REQUIREMENT: Your answer should be the exact lines of the data below from the one containing "(321, 176) none" through the one containing "[682,671,844,686] CHANGE.YOUR.LIFE. ->"; please include nothing else.

== LISTED RECORDS

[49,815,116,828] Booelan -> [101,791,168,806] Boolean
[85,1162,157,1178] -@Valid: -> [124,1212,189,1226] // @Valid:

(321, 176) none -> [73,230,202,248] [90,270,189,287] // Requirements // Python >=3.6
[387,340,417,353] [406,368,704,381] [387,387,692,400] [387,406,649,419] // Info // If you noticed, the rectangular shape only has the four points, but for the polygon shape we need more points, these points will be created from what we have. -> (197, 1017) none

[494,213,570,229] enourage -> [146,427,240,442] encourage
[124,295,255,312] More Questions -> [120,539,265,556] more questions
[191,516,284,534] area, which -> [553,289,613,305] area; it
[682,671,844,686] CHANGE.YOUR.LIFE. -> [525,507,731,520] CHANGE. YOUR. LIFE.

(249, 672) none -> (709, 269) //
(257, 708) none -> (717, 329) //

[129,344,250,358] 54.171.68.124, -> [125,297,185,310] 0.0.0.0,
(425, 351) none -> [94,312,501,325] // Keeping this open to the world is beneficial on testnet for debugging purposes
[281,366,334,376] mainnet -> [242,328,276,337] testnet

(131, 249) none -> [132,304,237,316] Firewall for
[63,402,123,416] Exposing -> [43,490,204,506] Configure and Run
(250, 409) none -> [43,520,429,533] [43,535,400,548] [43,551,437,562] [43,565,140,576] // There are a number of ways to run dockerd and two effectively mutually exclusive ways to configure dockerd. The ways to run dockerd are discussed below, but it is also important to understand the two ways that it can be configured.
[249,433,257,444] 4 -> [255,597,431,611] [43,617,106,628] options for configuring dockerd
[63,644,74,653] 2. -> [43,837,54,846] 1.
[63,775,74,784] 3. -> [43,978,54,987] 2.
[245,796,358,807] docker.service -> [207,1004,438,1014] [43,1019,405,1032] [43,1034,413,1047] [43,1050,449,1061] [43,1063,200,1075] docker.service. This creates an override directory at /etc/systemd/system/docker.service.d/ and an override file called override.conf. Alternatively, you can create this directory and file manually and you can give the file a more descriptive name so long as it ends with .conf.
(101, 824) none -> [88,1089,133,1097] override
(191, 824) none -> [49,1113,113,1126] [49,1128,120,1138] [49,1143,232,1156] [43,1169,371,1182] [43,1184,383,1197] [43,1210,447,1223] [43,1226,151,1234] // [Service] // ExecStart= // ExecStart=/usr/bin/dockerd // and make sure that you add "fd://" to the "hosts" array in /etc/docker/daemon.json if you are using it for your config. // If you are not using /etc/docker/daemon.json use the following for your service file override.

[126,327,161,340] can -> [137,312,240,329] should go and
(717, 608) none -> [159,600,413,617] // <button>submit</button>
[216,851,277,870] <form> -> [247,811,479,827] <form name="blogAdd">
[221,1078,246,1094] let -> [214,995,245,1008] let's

====

SOLUTION TO THIS EXERCISE:
(321, 176) none -> [73,230,202,248] [90,270,189,287] // Requirements // Python >=3.6
[387,340,417,353] [406,368,704,381] [387,387,692,400] [387,406,649,419] // Info // If you noticed, the rectangular shape only has the four points, but for the polygon shape we need more points, these points will be created from what we have. -> (197, 1017) none

[494,213,570,229] enourage -> [146,427,240,442] encourage
[124,295,255,312] More Questions -> [120,539,265,556] more questions
[191,516,284,534] area, which -> [553,289,613,305] area; it
[682,671,844,686] CHANGE.YOUR.LIFE. -> [525,507,731,520] CHANGE. YOUR. LIFE.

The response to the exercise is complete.